Before the 19th century, there were diatribes published against drunkenness and excess, but total abstinence from alcohol was very rarely advocated or practised.
In the 18th century, there was a "gin craze" in Great Britain, as satirised in William Hogarth's Gin Lane. The bourgeoisie became increasingly critical of the widespread drunkenness among the lower classes. Motivated by the bourgeoisie's desire for order, and amplified by the population growth in the cities, the drinking of gin became the subject of critical national debate. In 1743, John Wesley, the founder of the Methodist Churches, proclaimed "that buying, selling, and drinking of liquor, unless absolutely necessary, were evils to be avoided".

==Early movement==
The early temperance movement was inspired by the actions of Irish Presbyterian Church minister John Edgar, who poured his stock of whiskey out of his window in 1829. On 14 August 1829 he wrote a letter in the Belfast Telegraph advocating temperance. Edgar and other early advocates concentrated their efforts on the elimination of spirits rather than wine and beer. The first organisation that promoted temperance was founded in 1829 by John Dunlop and his aunt, Lilias Graham of Gairbraid, and named the Glasgow and West of Scotland Temperance Society.

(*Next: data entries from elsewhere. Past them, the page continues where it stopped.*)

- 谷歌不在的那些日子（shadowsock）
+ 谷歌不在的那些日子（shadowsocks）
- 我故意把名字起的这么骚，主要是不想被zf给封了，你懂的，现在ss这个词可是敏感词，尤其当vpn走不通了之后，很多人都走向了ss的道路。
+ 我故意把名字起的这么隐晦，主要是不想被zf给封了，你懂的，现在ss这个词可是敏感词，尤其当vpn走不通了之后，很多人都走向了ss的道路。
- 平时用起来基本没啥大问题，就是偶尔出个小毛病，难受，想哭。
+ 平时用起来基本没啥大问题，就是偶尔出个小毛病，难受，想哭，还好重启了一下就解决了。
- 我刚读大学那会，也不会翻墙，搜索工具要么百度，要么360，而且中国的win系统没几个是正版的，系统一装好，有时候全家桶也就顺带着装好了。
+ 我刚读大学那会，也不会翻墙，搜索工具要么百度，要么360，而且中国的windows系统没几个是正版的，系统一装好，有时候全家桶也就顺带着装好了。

Joseph Livesey was another British temperance advocate who financed his philanthropic work with the profits attained from cheese production, following an introduction to the food product by a doctor he had consulted with regards to a serious ailment in 1816. Livesey opened the first temperance hotel in 1833 and the next year founded the first temperance magazine, The Preston Temperance Advocate (1834–37). The British Association for the Promotion of Temperance was established by 1835.

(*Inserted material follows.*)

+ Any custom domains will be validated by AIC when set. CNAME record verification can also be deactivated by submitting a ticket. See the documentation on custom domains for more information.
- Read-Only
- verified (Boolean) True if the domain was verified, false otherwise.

As a response to rising social problems in the newly industrialised cities, a stricter form of temperance emerged called teetotalism, which promoted the complete abstinence from alcoholic beverages, this time including wine and beer, not just ardent spirits. The term teetotal is apocryphally said to derive from a speech by Richard "Dickie" Turner, a follower of Livesey, in Preston in 1833.

In 1838, the mass working class movement for universal suffrage, Chartism, included a current called "temperance chartism". Faced with the refusal of the parliament of the time to give the right to vote to working people, the temperance chartists saw the campaign against alcohol as a way of proving to the elites that working-class people were responsible enough to be granted the vote. In short, the 1830s was mostly characterised by moral persuasion of workers.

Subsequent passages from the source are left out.